(User interface change data)
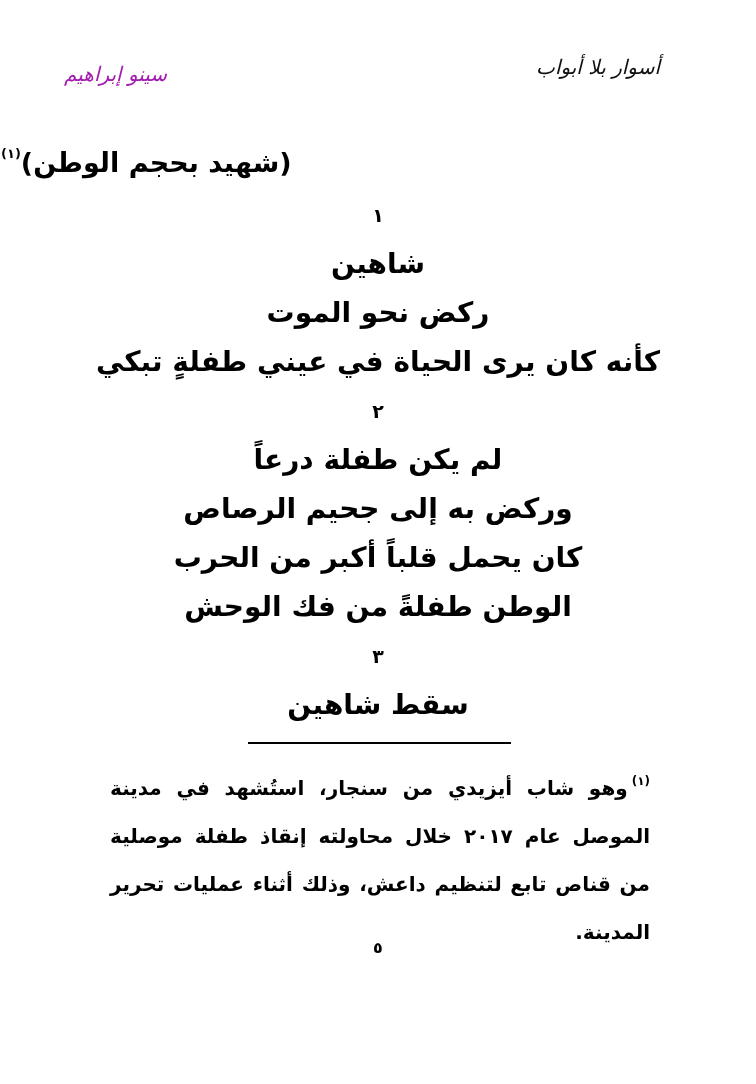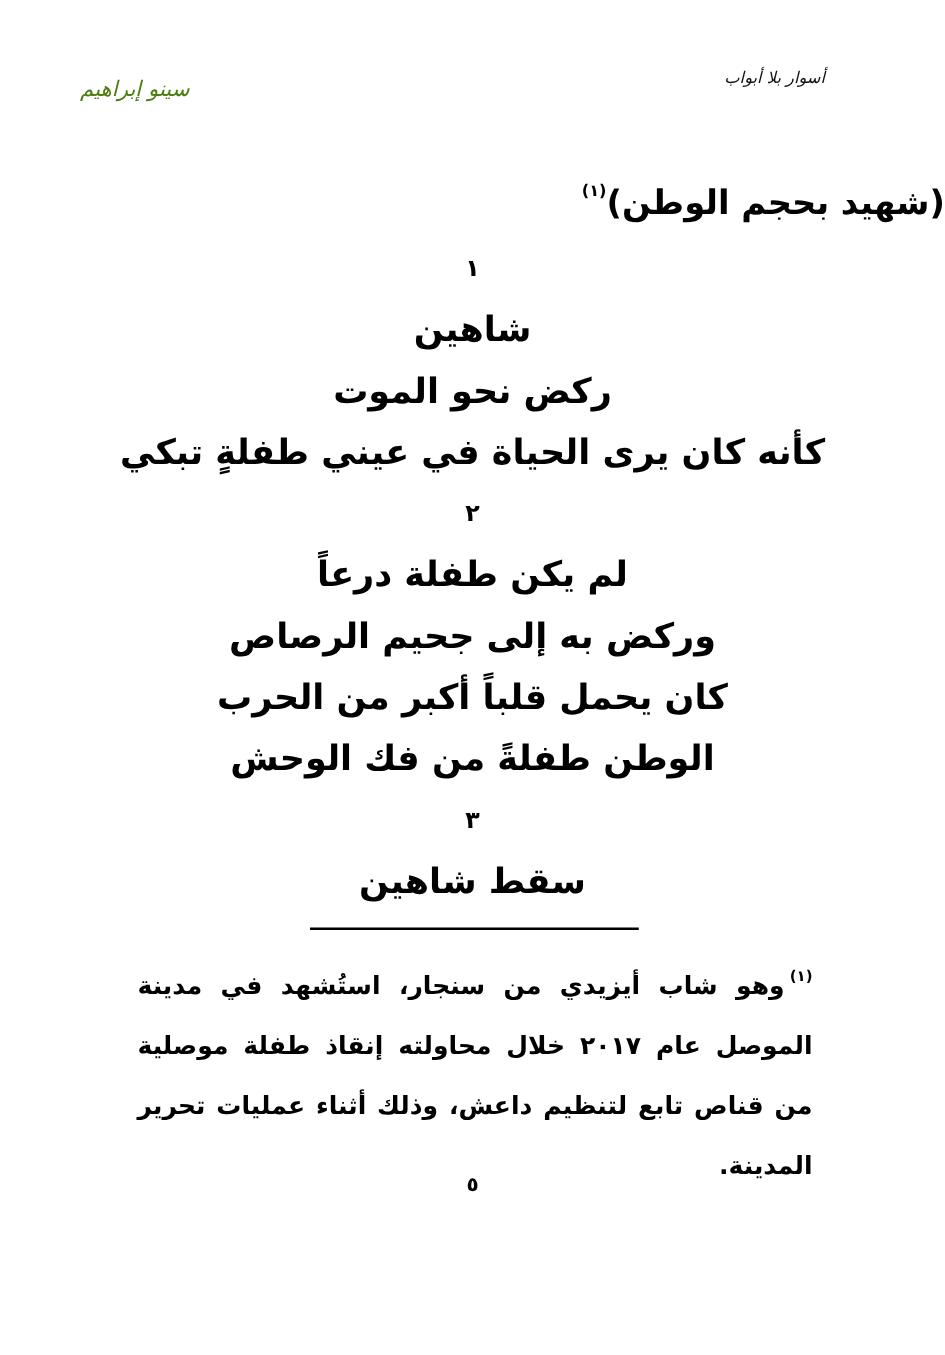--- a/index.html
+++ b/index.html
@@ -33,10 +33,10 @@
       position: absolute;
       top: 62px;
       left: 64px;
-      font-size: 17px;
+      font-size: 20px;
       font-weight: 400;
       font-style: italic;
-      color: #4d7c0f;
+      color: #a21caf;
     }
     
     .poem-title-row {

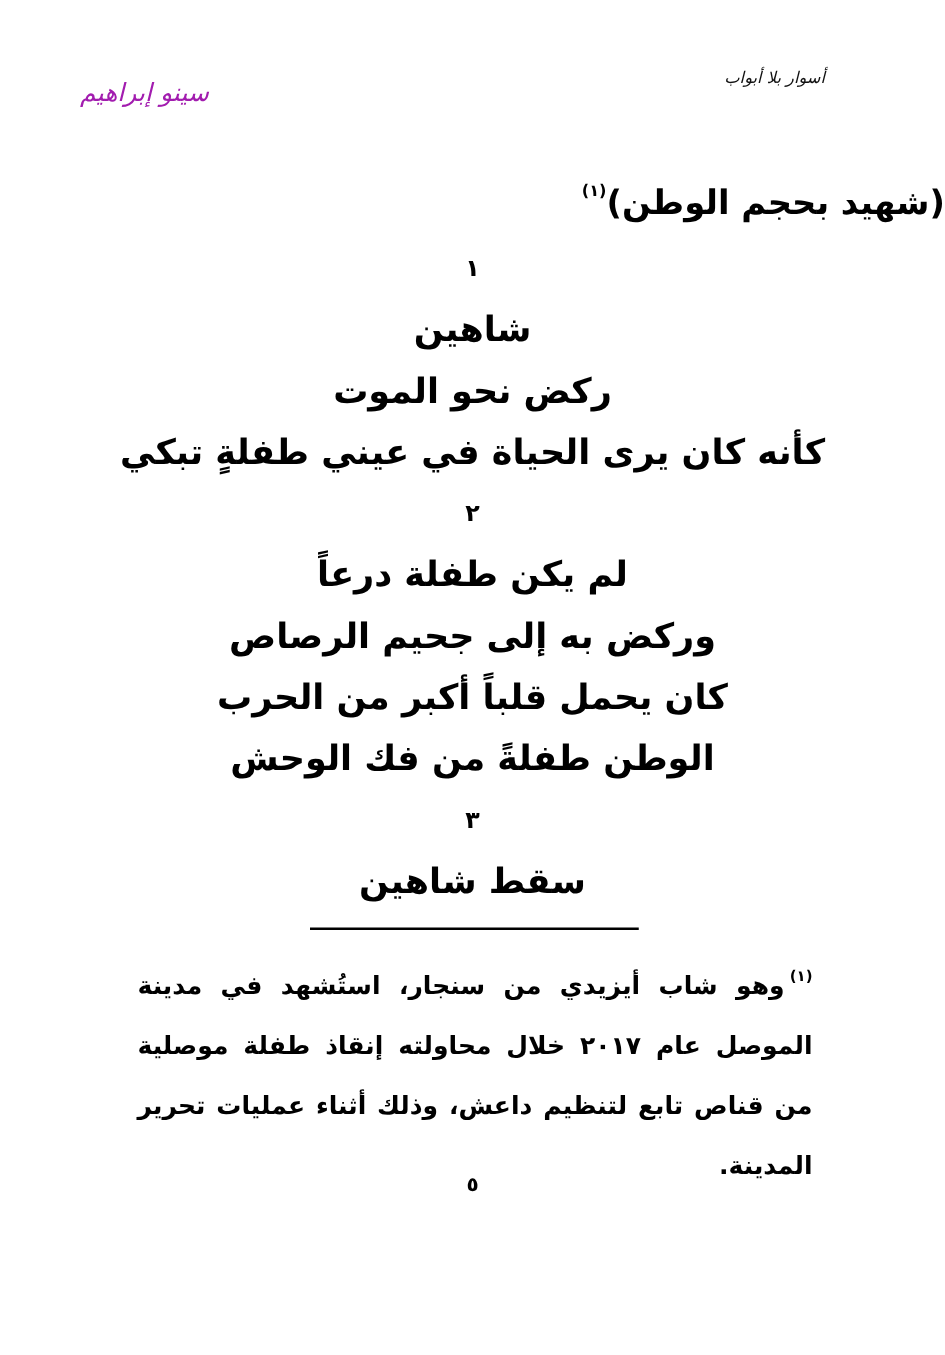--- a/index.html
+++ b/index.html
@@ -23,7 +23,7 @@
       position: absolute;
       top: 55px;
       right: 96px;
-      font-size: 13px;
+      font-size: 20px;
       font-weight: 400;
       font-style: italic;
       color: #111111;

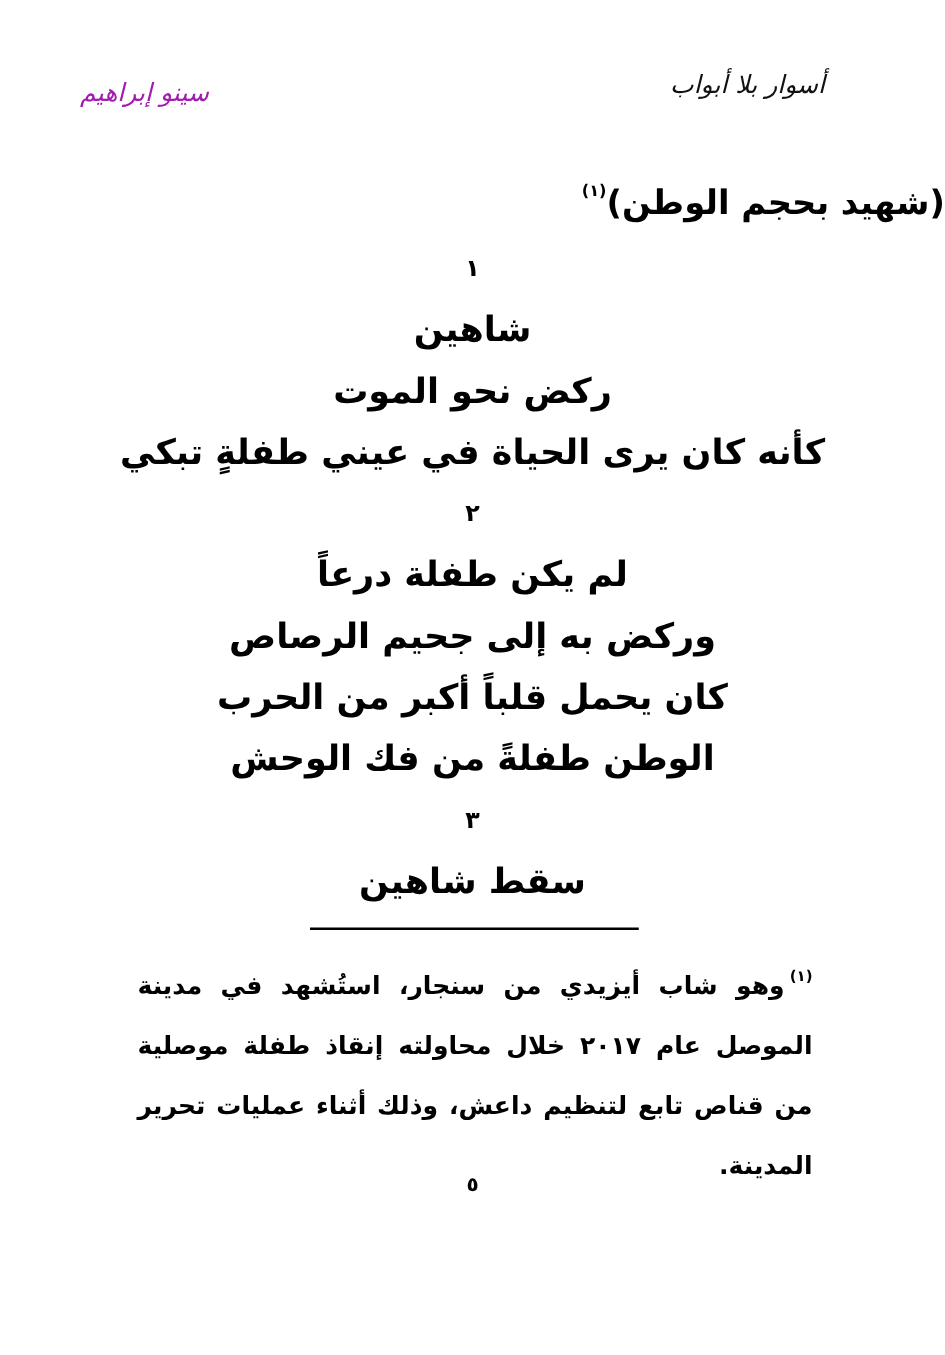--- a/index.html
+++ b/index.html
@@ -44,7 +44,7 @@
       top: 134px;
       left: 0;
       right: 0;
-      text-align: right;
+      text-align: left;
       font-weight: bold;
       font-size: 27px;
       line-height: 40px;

→ **Task item**
Would you copy the records word for word, without any of their pictures?

→ **Task output**
--- a/index.html
+++ b/index.html
@@ -33,10 +33,10 @@
       position: absolute;
       top: 62px;
       left: 64px;
-      font-size: 17px;
+      font-size: 20px;
       font-weight: 400;
       font-style: italic;
-      color: #4d7c0f;
+      color: #a21caf;
     }
     
     .poem-title-row {

--- a/index.html
+++ b/index.html
@@ -23,7 +23,7 @@
       position: absolute;
       top: 55px;
       right: 96px;
-      font-size: 13px;
+      font-size: 20px;
       font-weight: 400;
       font-style: italic;
       color: #111111;

--- a/index.html
+++ b/index.html
@@ -44,7 +44,7 @@
       top: 134px;
       left: 0;
       right: 0;
-      text-align: right;
+      text-align: left;
       font-weight: bold;
       font-size: 27px;
       line-height: 40px;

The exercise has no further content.